Several analogue studies have tried enhancing memory to prevent trauma films from provoking intrusions. In one experiment, participants performed a recognition memory test for some aspects of the film immediately after presentation. Compared to other aspects that were not tested, the tested segments were less likely to intrude subsequently. Another experiment tested the effects of active contextualisation, in which participants summarised the gist of several films from the perspective of time, place, characters, and happenings. This procedure resulted in fewer intrusions relative to a control group. Allocentric spatial memory training within virtual reality also reduced intrusive memories of a distressing scene.

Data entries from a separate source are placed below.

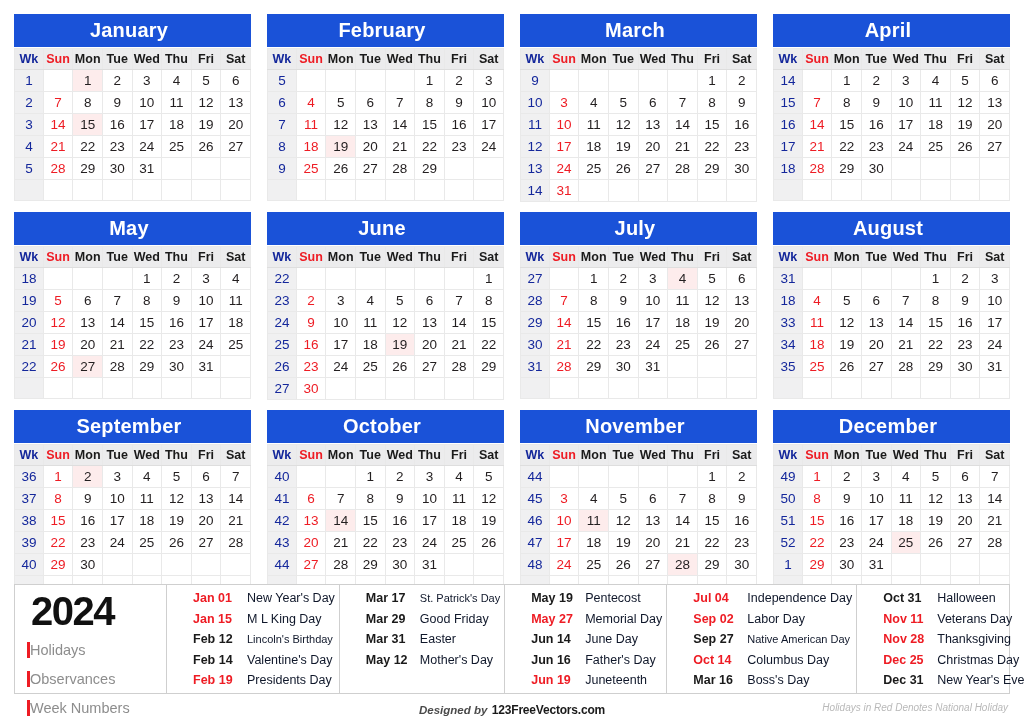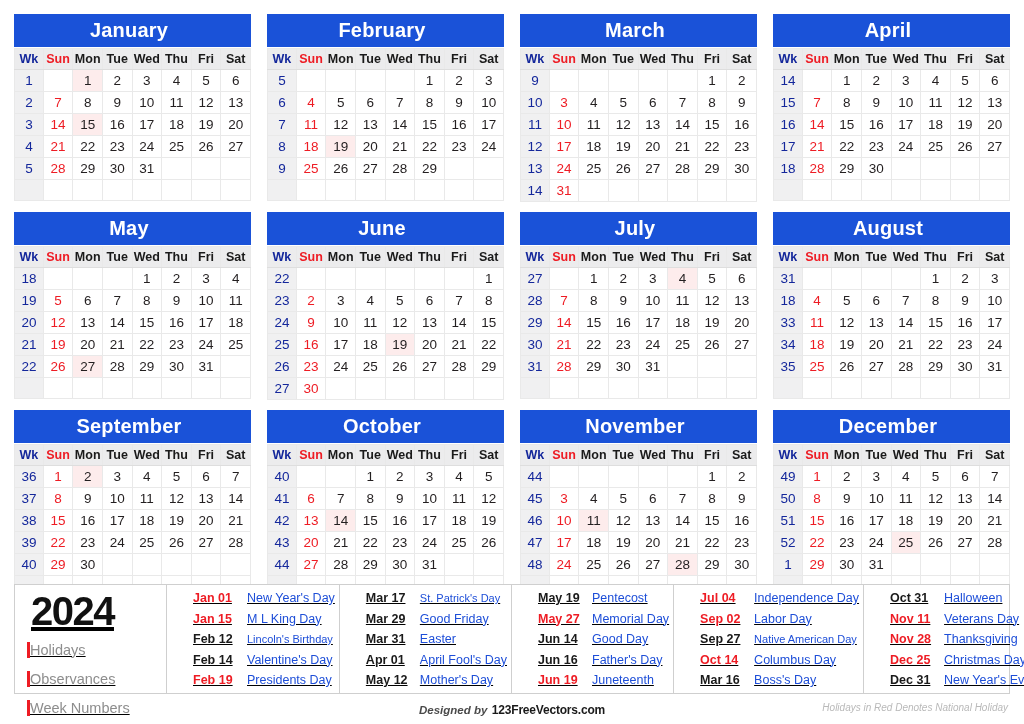--- a/index.html
+++ b/index.html
@@ -87,7 +87,6 @@
     background: #ffffff;
     display: flex;
     align-items: stretch;
-    text-decoration: underline;
   }
   .legend-brand {
     width: 152px;

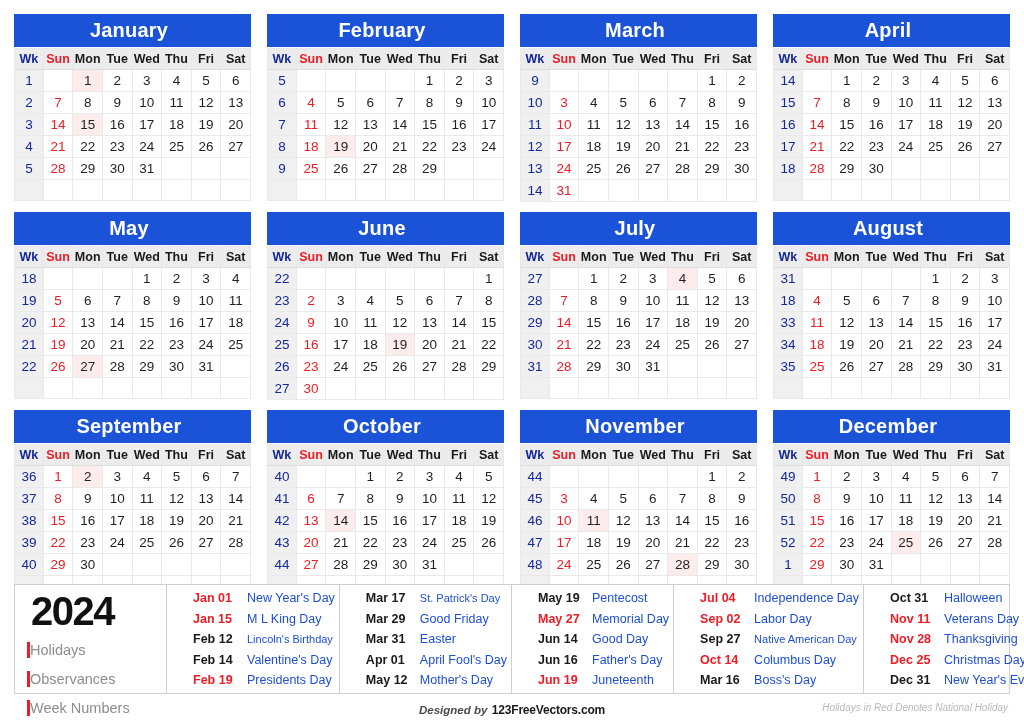--- a/index.html
+++ b/index.html
@@ -144,7 +144,7 @@
   .ev-date.red { color: #ee1c24; }
   .ev-name {
     font-size: 12.5px;
-    color: #1d4ed8;
+    color: #0f172a;
   }
   .ev-name.small { font-size: 11px; }
 

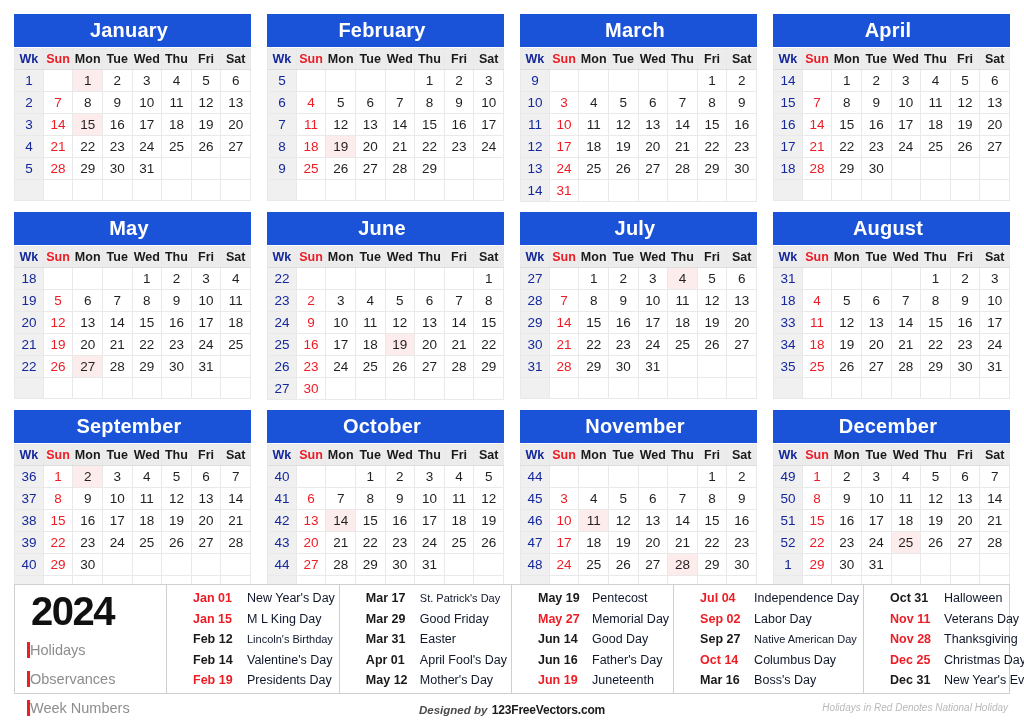--- a/index.html
+++ b/index.html
@@ -1327,7 +1327,7 @@
           </div>
           <div class="ev">
             <span class="ev-date">Jun 14</span>
-            <span class="ev-name">Good Day</span>
+            <span class="ev-name">June Day</span>
           </div>
           <div class="ev">
             <span class="ev-date">Jun 16</span>

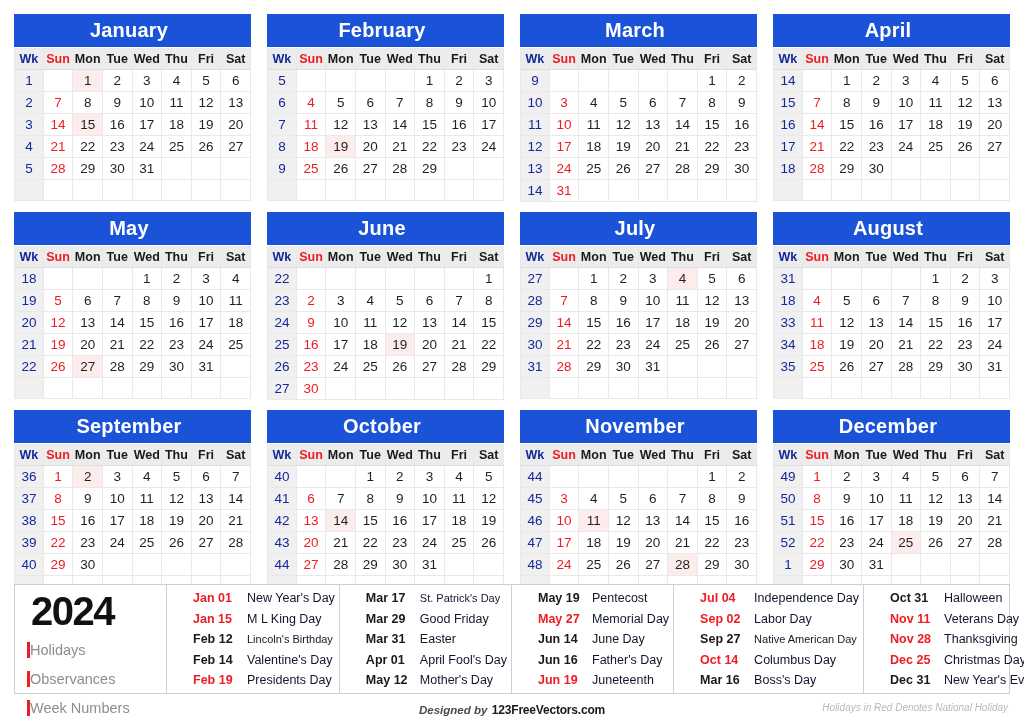--- a/index.html
+++ b/index.html
@@ -1308,10 +1308,6 @@
             <span class="ev-name">Easter</span>
           </div>
           <div class="ev">
-            <span class="ev-date">Apr 01</span>
-            <span class="ev-name">April Fool's Day</span>
-          </div>
-          <div class="ev">
             <span class="ev-date">May 12</span>
             <span class="ev-name">Mother's Day</span>
           </div>

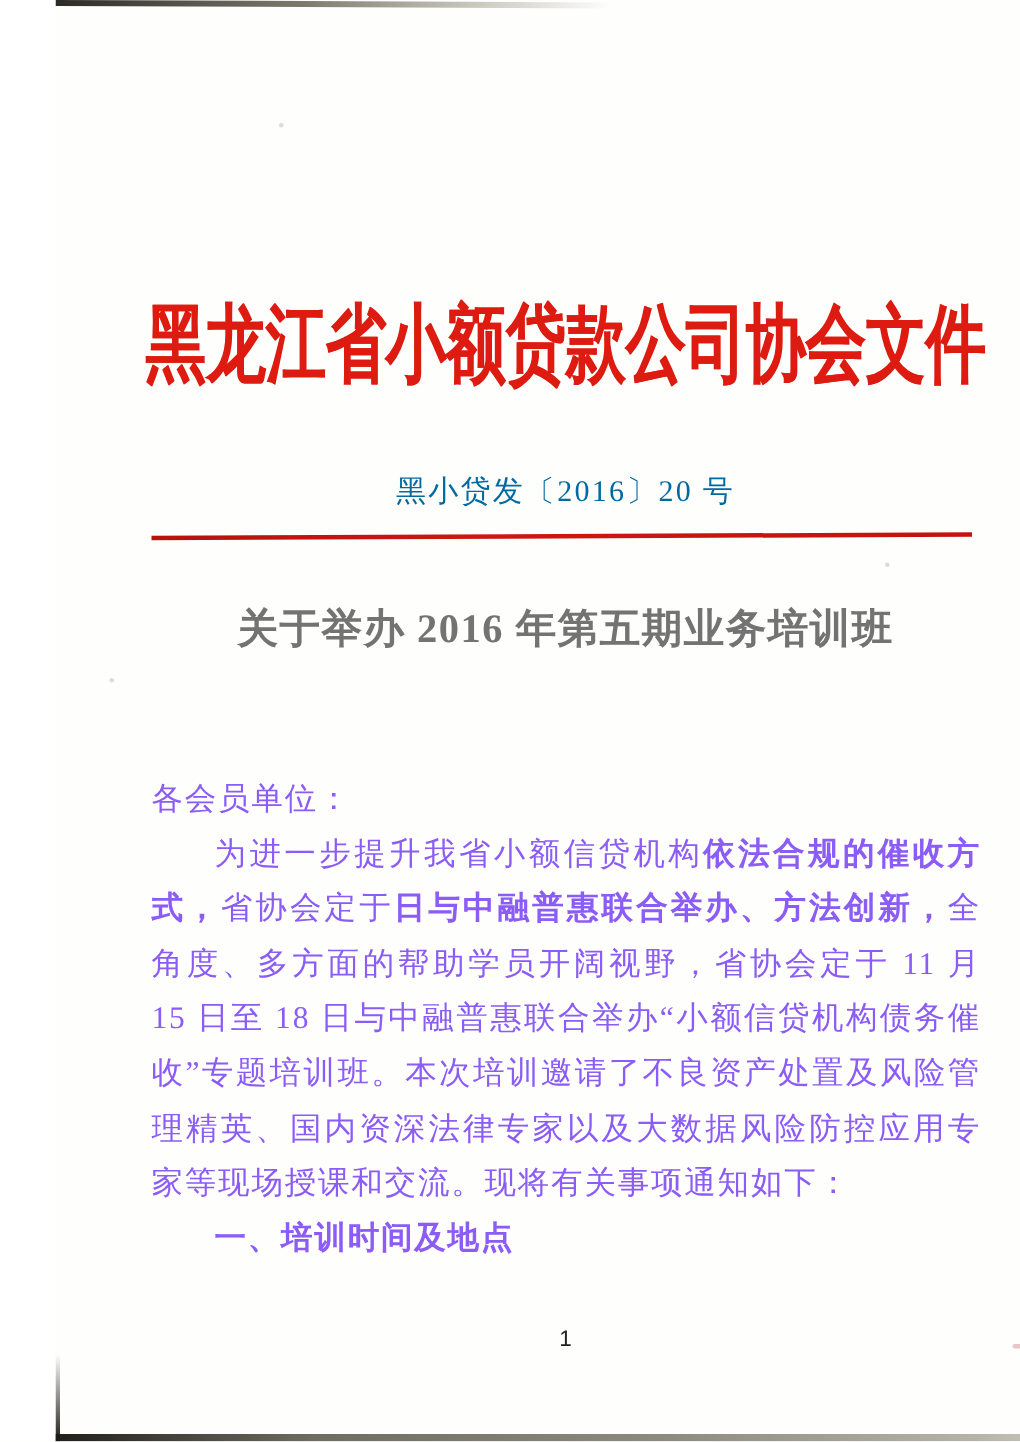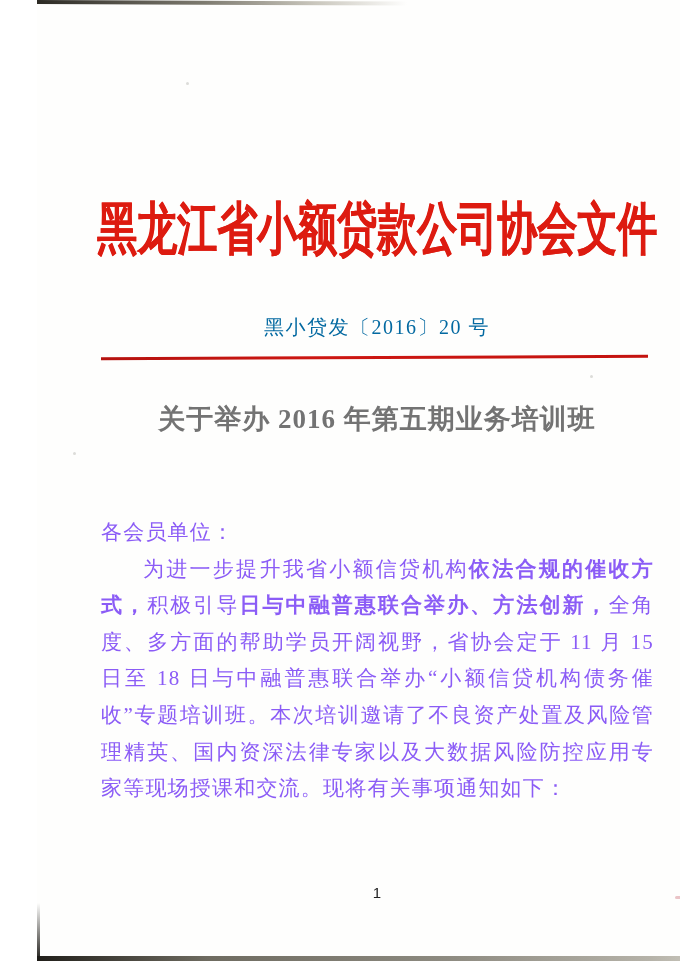--- a/index.html
+++ b/index.html
@@ -153,7 +153,7 @@
 
   <div class="body-text">
     <p>各会员单位：</p>
-    <p class="indent"><span>为进一步提升我省小额信贷机构</span><span class="b">依法合规的催收方式，</span><span>积极引导</span><span class="b">日与中融普惠联合举办、方法创新，</span><span>全角度、多方面的帮助学员开阔视野，省协会定于 11 月 15 日至 18 日与中融普惠联合举办“小额信贷机构债务催收”专题培训班。本次培训邀请了不良资产处置及风险管理精英、国内资深法律专家以及大数据风险防控应用专家等现场授课和交流。现将有关事项通知如下：</span></p>
+    <p class="indent"><span>为进一步提升我省小额信贷机构</span><span class="b">依法合规的催收方式，</span><span>省协会定于</span><span class="b">日与中融普惠联合举办、方法创新，</span><span>全角度、多方面的帮助学员开阔视野，省协会定于 11 月 15 日至 18 日与中融普惠联合举办“小额信贷机构债务催收”专题培训班。本次培训邀请了不良资产处置及风险管理精英、国内资深法律专家以及大数据风险防控应用专家等现场授课和交流。现将有关事项通知如下：</span></p>
   </div>
 
   <div class="page-number">1</div>

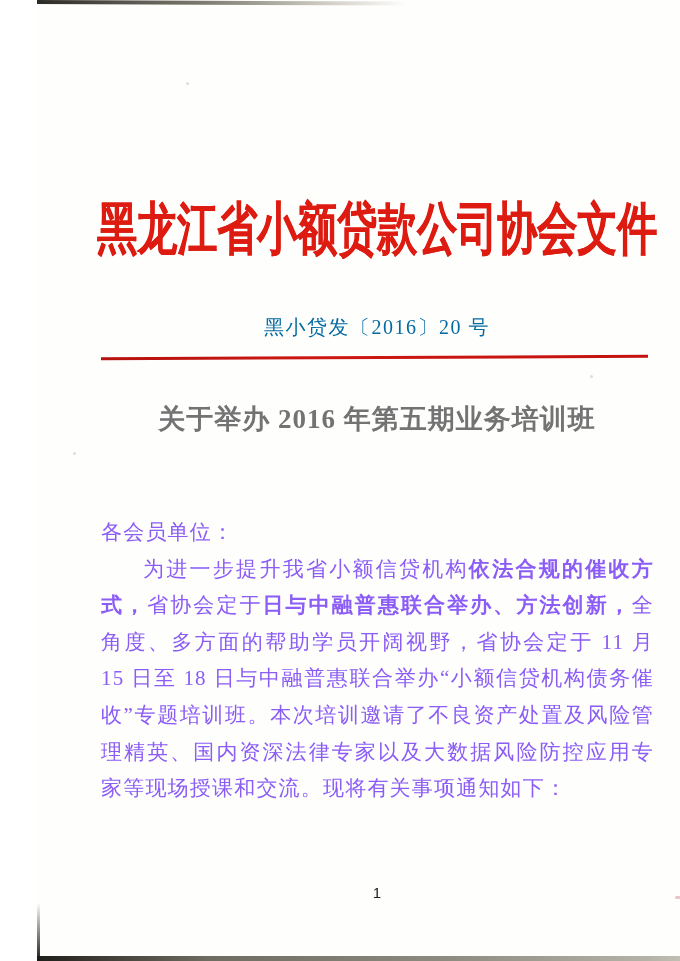--- a/index.html
+++ b/index.html
@@ -154,6 +154,7 @@
   <div class="body-text">
     <p>各会员单位：</p>
     <p class="indent"><span>为进一步提升我省小额信贷机构</span><span class="b">依法合规的催收方式，</span><span>省协会定于</span><span class="b">日与中融普惠联合举办、方法创新，</span><span>全角度、多方面的帮助学员开阔视野，省协会定于 11 月 15 日至 18 日与中融普惠联合举办“小额信贷机构债务催收”专题培训班。本次培训邀请了不良资产处置及风险管理精英、国内资深法律专家以及大数据风险防控应用专家等现场授课和交流。现将有关事项通知如下：</span></p>
+    <p class="indent b">一、培训时间及地点</p>
   </div>
 
   <div class="page-number">1</div>

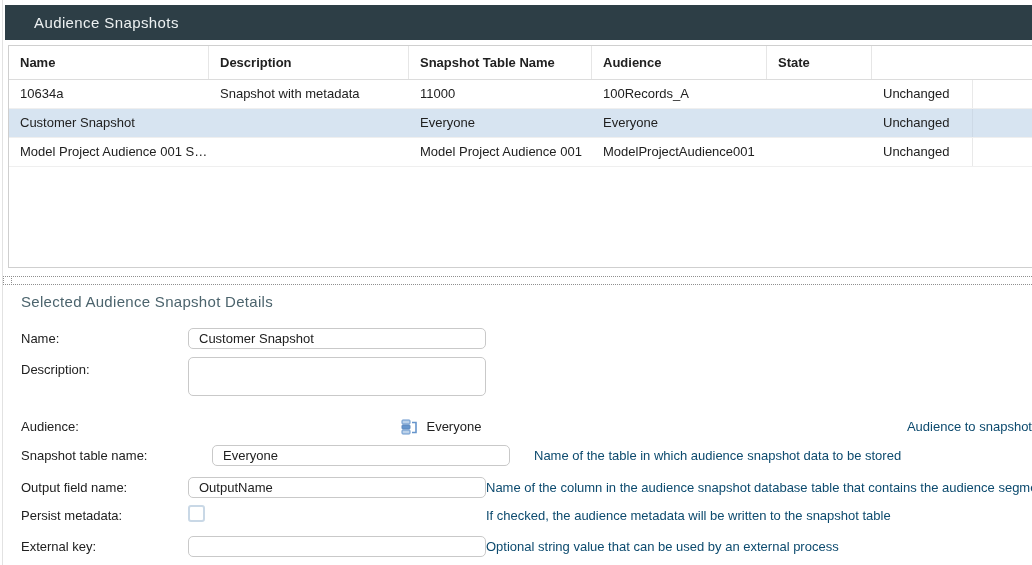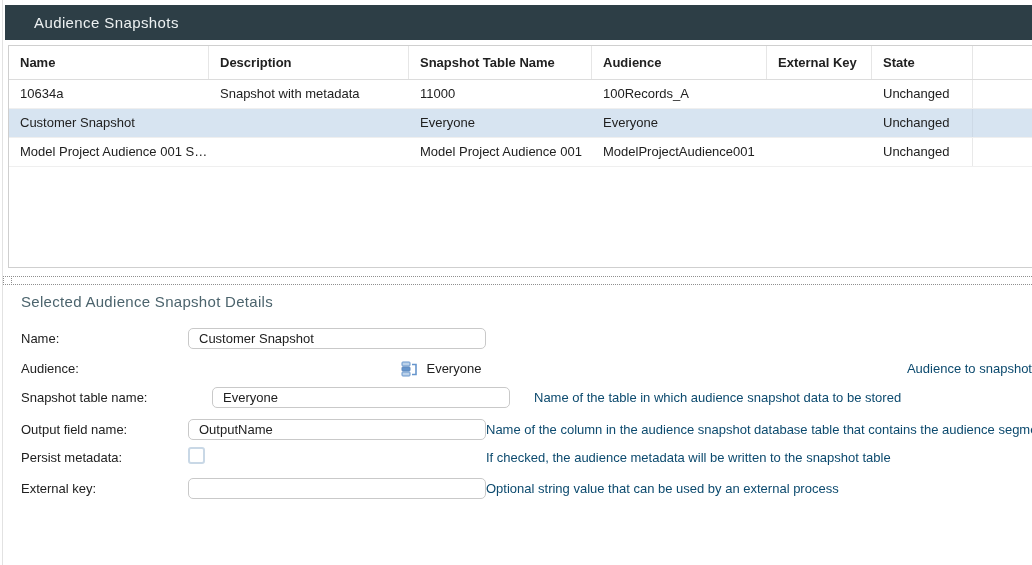--- a/index.html
+++ b/index.html
@@ -101,7 +101,6 @@
       <div class="hcell">Description</div>
       <div class="hcell">Snapshot Table Name</div>
       <div class="hcell">Audience</div>
-      <div class="hcell">External Key</div>
       <div class="hcell">State</div>
       <div class="hcell"></div>
     </div>

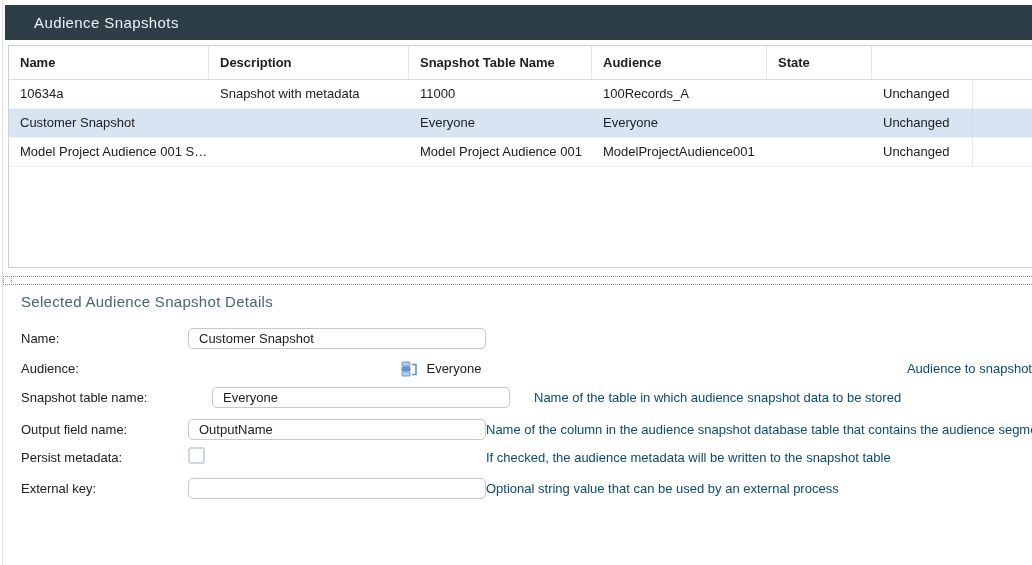--- a/index.html
+++ b/index.html
@@ -152,6 +152,12 @@
         </div>
       </div>
 
+      <div class="frow row-desc">
+        <div class="flabel">Description:</div>
+        <div class="ffield">
+          <textarea style=""></textarea>
+        </div>
+      </div>
 
       <div class="frow row-aud">
         <div class="flabel">Audience:</div>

Deficits in contextual memory for an aversive event can even be observed in mice and appear to be causally involved in PTSD-like memory formation. Treating the deficits by re-exposure to the trauma cues cures the animals’ PTSD-like memory symptoms. In humans an effective therapy for aversive memories is to have people alter their intrusive images by vividly imagining more satisfactory outcomes than really occurred, even involving fantastical elements. This intervention, which creates strong competitor images linked to the original trauma memories, is known as imagery rescripting. More closely based on dual representation theory are interventions that seek to promote allocentric processing by having people imagine their traumatic scenes from different visual perspectives, thereby strengthening contextual processing.